Agreed! What do you think of the concept of the "Copy/Paste Test"? The idea is a good EHR should allow you to copy/paste your entire medical history into an email in a non-fragile way. If it can't do that, it's not a good EHR. We think this one dimension encompasses a lot of sub dimensions of what goes into a well designed EHR system.

> It would require an institutional body/government to standardize the EMR and centralize it

We're thinking the opposite: decentralized, git backed, concatenative grammars. You eventually probably would indeed have one grammar rise to the top, but the idea is to allow anyone to view, suggest edits, and fork the collection of grammars. Here is the current collection of Pau Grammar files: https://github.com/treenotation/pau/tree/master/grams. Note: this isn't even v1 yet, but the core ideas are there.

1 comments

> The idea is a good EHR should allow you to copy/paste your entire medical history into an email in a non-fragile way.

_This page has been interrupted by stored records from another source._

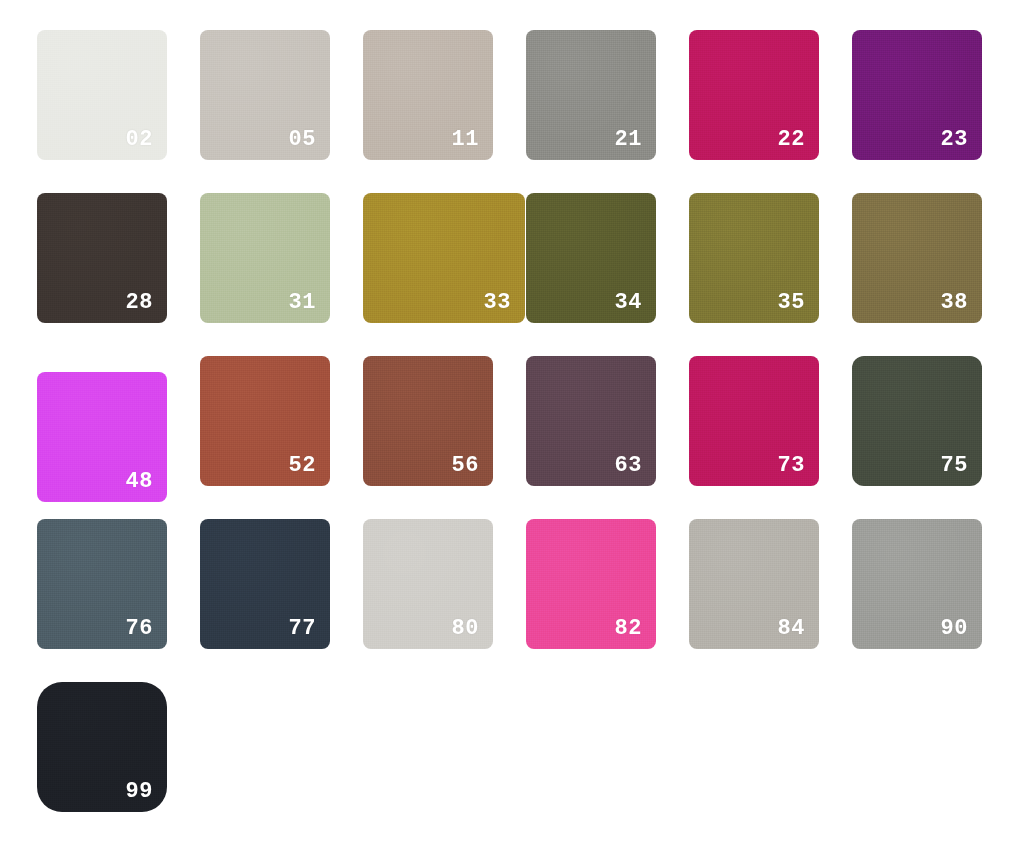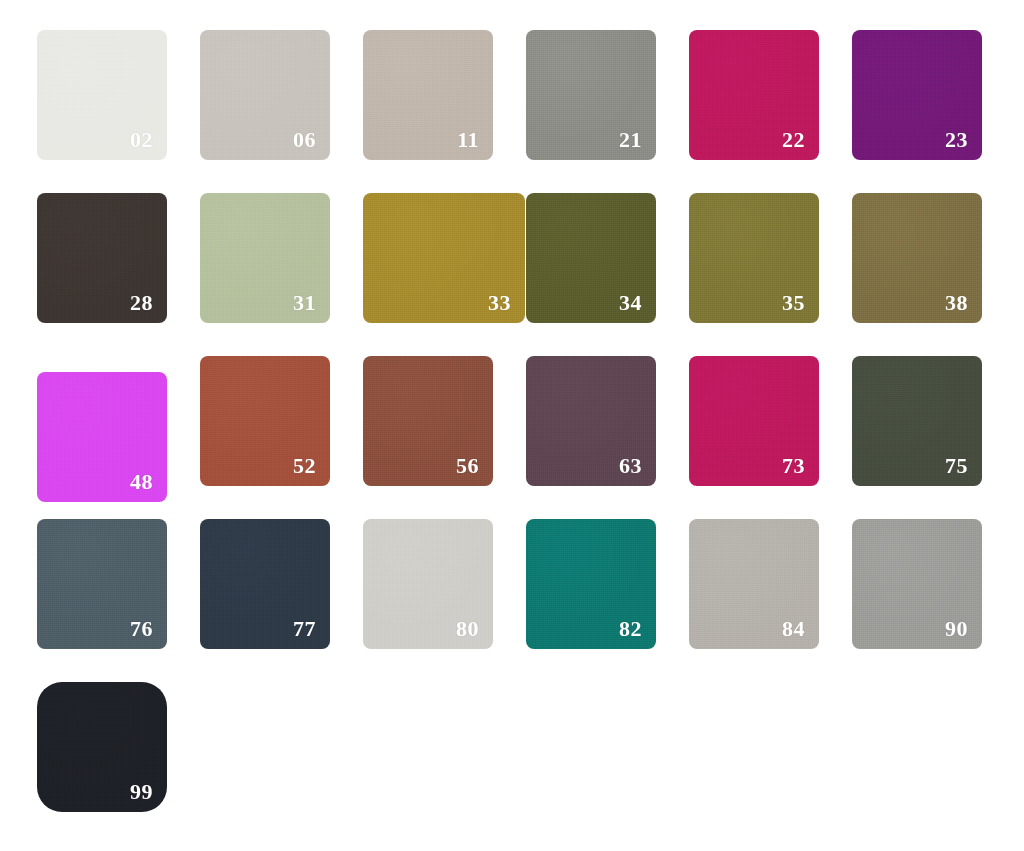--- a/index.html
+++ b/index.html
@@ -73,7 +73,7 @@
     bottom: 9px;
     z-index: 2;
     color: #ffffff;
-    font-family: Liberation Serif, serif;
+    font-family: Liberation Mono, monospace;
     font-size: 22px;
     font-weight: bold;
     letter-spacing: 0.5px;

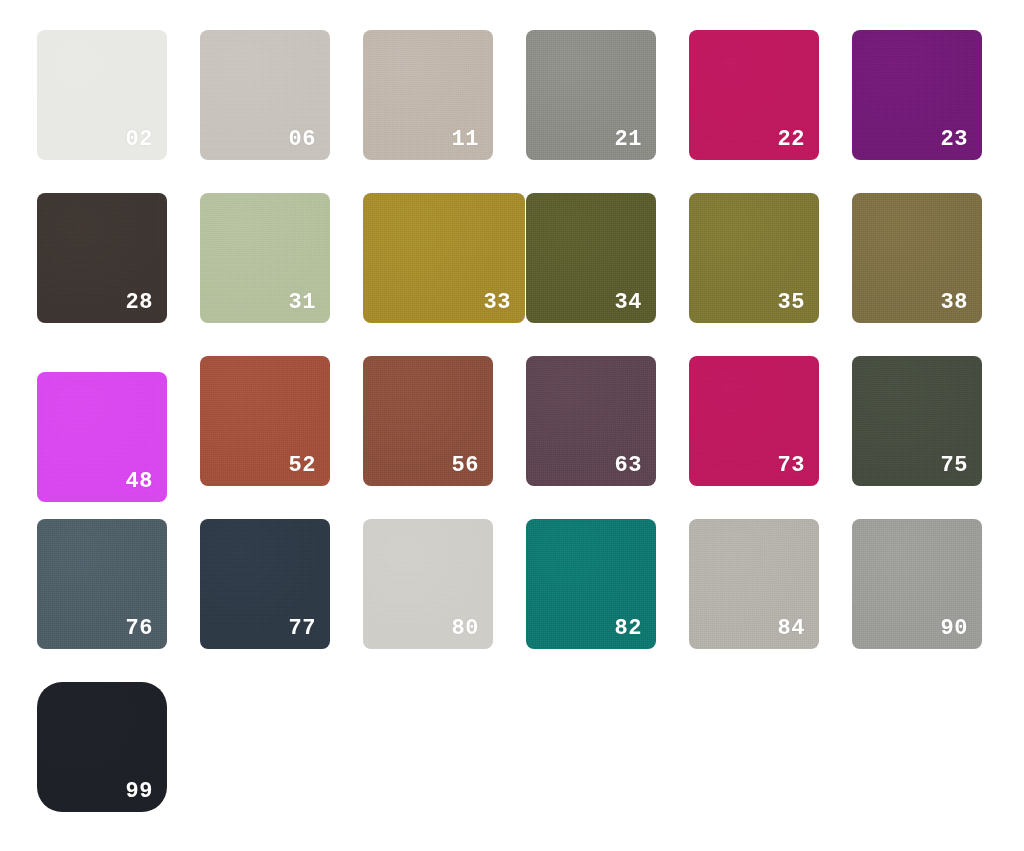--- a/index.html
+++ b/index.html
@@ -89,7 +89,7 @@
       <span class="swatch-label">02</span>
     </div>
     <div class="swatch" style="background-color: rgb(199, 194, 187);">
-      <span class="swatch-label">06</span>
+      <span class="swatch-label">05</span>
     </div>
     <div class="swatch" style="background-color: rgb(191, 181, 171);">
       <span class="swatch-label">11</span>

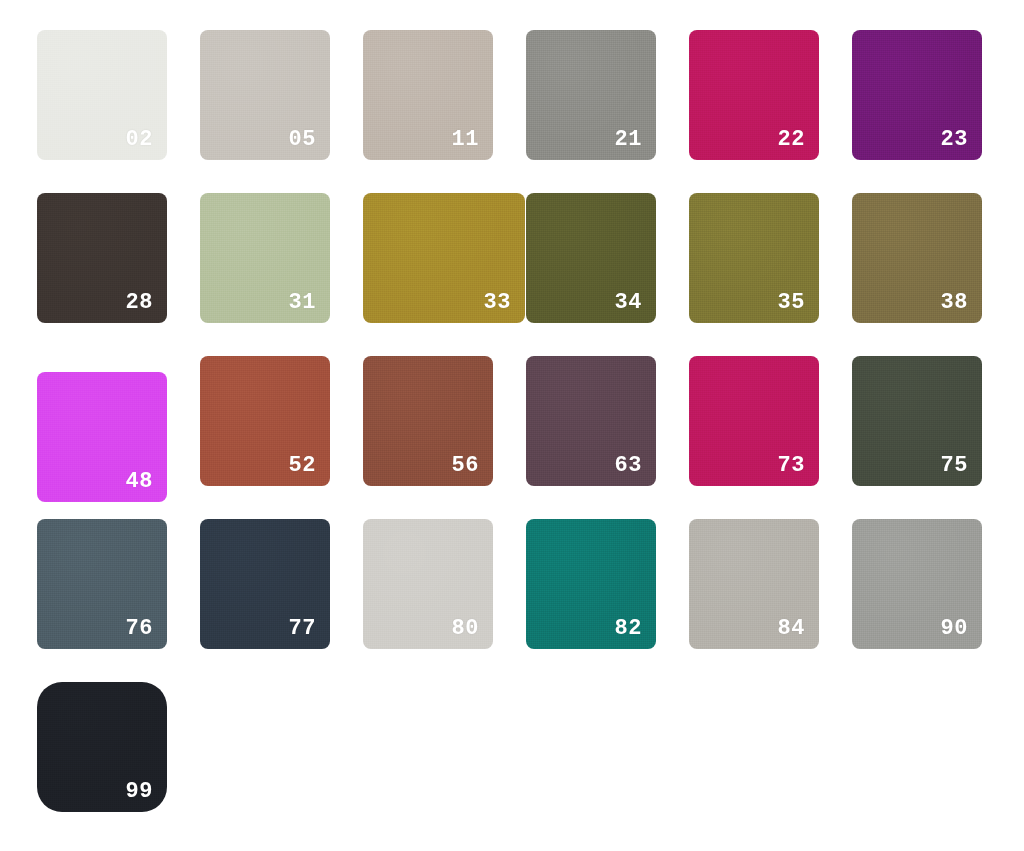--- a/index.html
+++ b/index.html
@@ -136,7 +136,7 @@
     <div class="swatch" style="background-color: #be185d;">
       <span class="swatch-label">73</span>
     </div>
-    <div class="swatch" style="background-color: rgb(69, 76, 63);">
+    <div class="swatch" style="background-color: rgb(69, 76, 63); border-radius: 12px;">
       <span class="swatch-label">75</span>
     </div>
     <div class="swatch" style="background-color: rgb(77, 93, 102);">

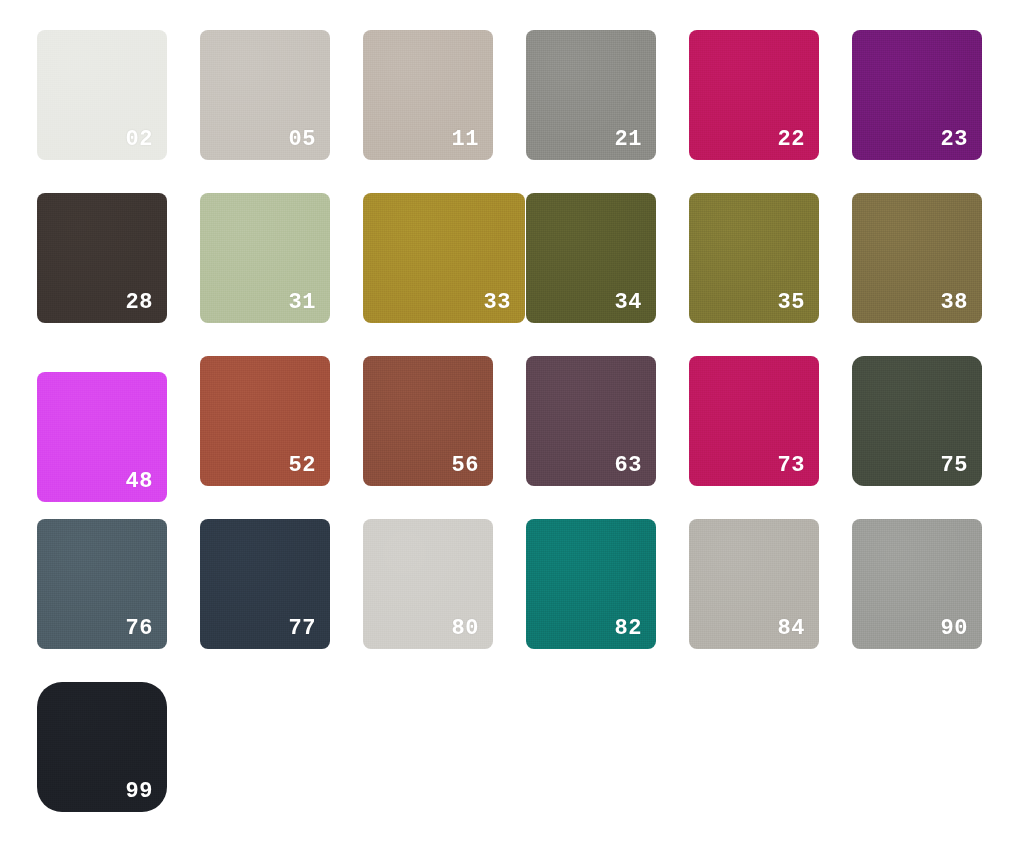--- a/index.html
+++ b/index.html
@@ -148,7 +148,7 @@
     <div class="swatch" style="background-color: rgb(207, 205, 200);">
       <span class="swatch-label">80</span>
     </div>
-    <div class="swatch" style="background-color: #0f766e;">
+    <div class="swatch" style="background-color: #ec4899;">
       <span class="swatch-label">82</span>
     </div>
     <div class="swatch" style="background-color: rgb(180, 177, 170);">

On the surface, this seems to be a poor test. Are you using it as a proxy for a patient to be able to get their EHR records out or something else?

> Are you using it as a proxy for a patient to be able to get their EHR records out or something else?

It's a proxy to test a lot of dimensions at once: not only how accessible the records are to the patient (facilitating care, particularly in acute settings), but also how well designed the grammar and schemas are. Well designed grammars and schemas should survive copy/pasting easily. Any errors should be quickly and readily identified with the potential for autocorrections.

VA created a very cool thing called Blue Button (https://www.va.gov/bluebutton/). It is a step toward passing the copy/paste test. Any veteran can download their complete medical history in a single file. The schema isn't there yet and parsing these things is a pain, but a step in the right direction.

Ok, that makes more sense.

I guess initially I would think of this as a round-trip requirement. In theory at least I should be able to download the entirety of my history (in an appropriate format); delete the record on the EHR; re-upload my history and end up with the identical EHR record mutatis mutandis.

Sticking "email" in there had me thinking your were focused on transmission.

> I guess initially I would think of this as a round-trip requirement. In theory at least I should be able to download the entirety of my history (in an appropriate format); delete the record on the EHR; re-upload my history and end up with the identical EHR record mutatis mutandis.

I like this test! Yes, passing the copy/paste test should pass this test as well.